The opinion of the court was delivered by: Farrell
Respondent was suspended, for a period of ninety days, from the practice of law by the Court of Appeals of Maryland upon a finding that he had engaged in in-person solicitation of potential clients in the hallways of the District Court of Maryland in Montgomery County, and so violated Maryland disciplinary rules providing -- as summarized by the Court of Appeals -- that "a lawyer shall not recommend employment of himself to one who has not sought his advice, nor accept employment following such recommendation." Attorney Grievance Comm'n v. Gregory, 311 Md. 522, , 536 A.2d 646, 649 (1988), citing DR 2-103(B) & (F), Maryland Code of Professional Responsibility. The matter is before us in a reciprocal discipline proceeding. D.C. Bar R. XI, § 11 (1989). The Board on Professional Responsibility (the Board) determined that, in light of material differences between Maryland's disciplinary rule DR 2-103 (B) and the corresponding DR 2-103 (B) in the District of Columbia, the latter would not provide a basis on which "to proceed de novo against Respondent for his misconduct in Maryland," and accordingly was not a basis for the imposition of reciprocal discipline.

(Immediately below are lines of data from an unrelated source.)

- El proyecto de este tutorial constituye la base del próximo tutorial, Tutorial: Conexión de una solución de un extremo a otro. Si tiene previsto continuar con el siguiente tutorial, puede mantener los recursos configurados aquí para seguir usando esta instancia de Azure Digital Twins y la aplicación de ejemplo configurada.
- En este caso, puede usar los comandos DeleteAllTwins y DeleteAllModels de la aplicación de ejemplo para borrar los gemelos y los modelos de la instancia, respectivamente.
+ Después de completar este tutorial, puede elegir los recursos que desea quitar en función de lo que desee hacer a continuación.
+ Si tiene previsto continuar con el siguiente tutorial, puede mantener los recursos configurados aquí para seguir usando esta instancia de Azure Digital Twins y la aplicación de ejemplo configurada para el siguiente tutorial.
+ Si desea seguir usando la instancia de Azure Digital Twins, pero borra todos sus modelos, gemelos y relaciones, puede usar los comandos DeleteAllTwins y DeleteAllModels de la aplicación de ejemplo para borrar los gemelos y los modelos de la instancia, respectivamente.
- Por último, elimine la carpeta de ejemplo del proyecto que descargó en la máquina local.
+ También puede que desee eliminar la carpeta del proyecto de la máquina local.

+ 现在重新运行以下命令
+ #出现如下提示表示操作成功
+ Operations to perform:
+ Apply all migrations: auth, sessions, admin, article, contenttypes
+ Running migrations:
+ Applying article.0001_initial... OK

At the same time, however, the Board went on to consider this jurisdiction's disciplinary rule DR 2-103(E), which provides in relevant part:
No lawyer . . . shall solicit . . . any person for purposes of representing him or her in any present or future Superior Court case in the District of Columbia Courthouse, on the sidewalks on the North, South and West sides of the Courthouse, or within 50 feet of the building on the East side.
The Board reasoned: "it is clear that in substance Respondent's misconduct in Maryland is also misconduct here, because if Respondent had conducted in the hallways of the Superior Court the identical type of in-person solicitations that he made in the hallways of the District Court in Maryland, he would have violated DR 2-103(E) of the D.C. Code of Professional Responsibility" (emphasis by Board). Accordingly, the Board concluded that "this case raises the question whether, in a reciprocal discipline case, the provisions of D.C. Bar R. XI, § 18(5)(e) *fn1 should be construed in manner that gives effect to the substance of the prohibitions in DR 2-103 (E)" (emphasis by Board). In what we shall treat as a recommendation, the Board declared that this. court "would be justified, as the promulgating authority, to interpret D.C. Bar R. XI, 18(5)(1) and DR 2-103(E) in a manner that permits the imposition of reciprocal discipline on the record in this case."
For the reasons that follow, we decline to accept the Board's recommendation to construe DR 2-103(E) as "in substance" violated by respondent's conduct. On the other hand, we find that the Board may have overlooked the application of DR 2-103(A)(3) to respondent's behavior, and thus we shall return the matter to the Board for it to consider the application of that rule in light of the Discussion in part C, infra.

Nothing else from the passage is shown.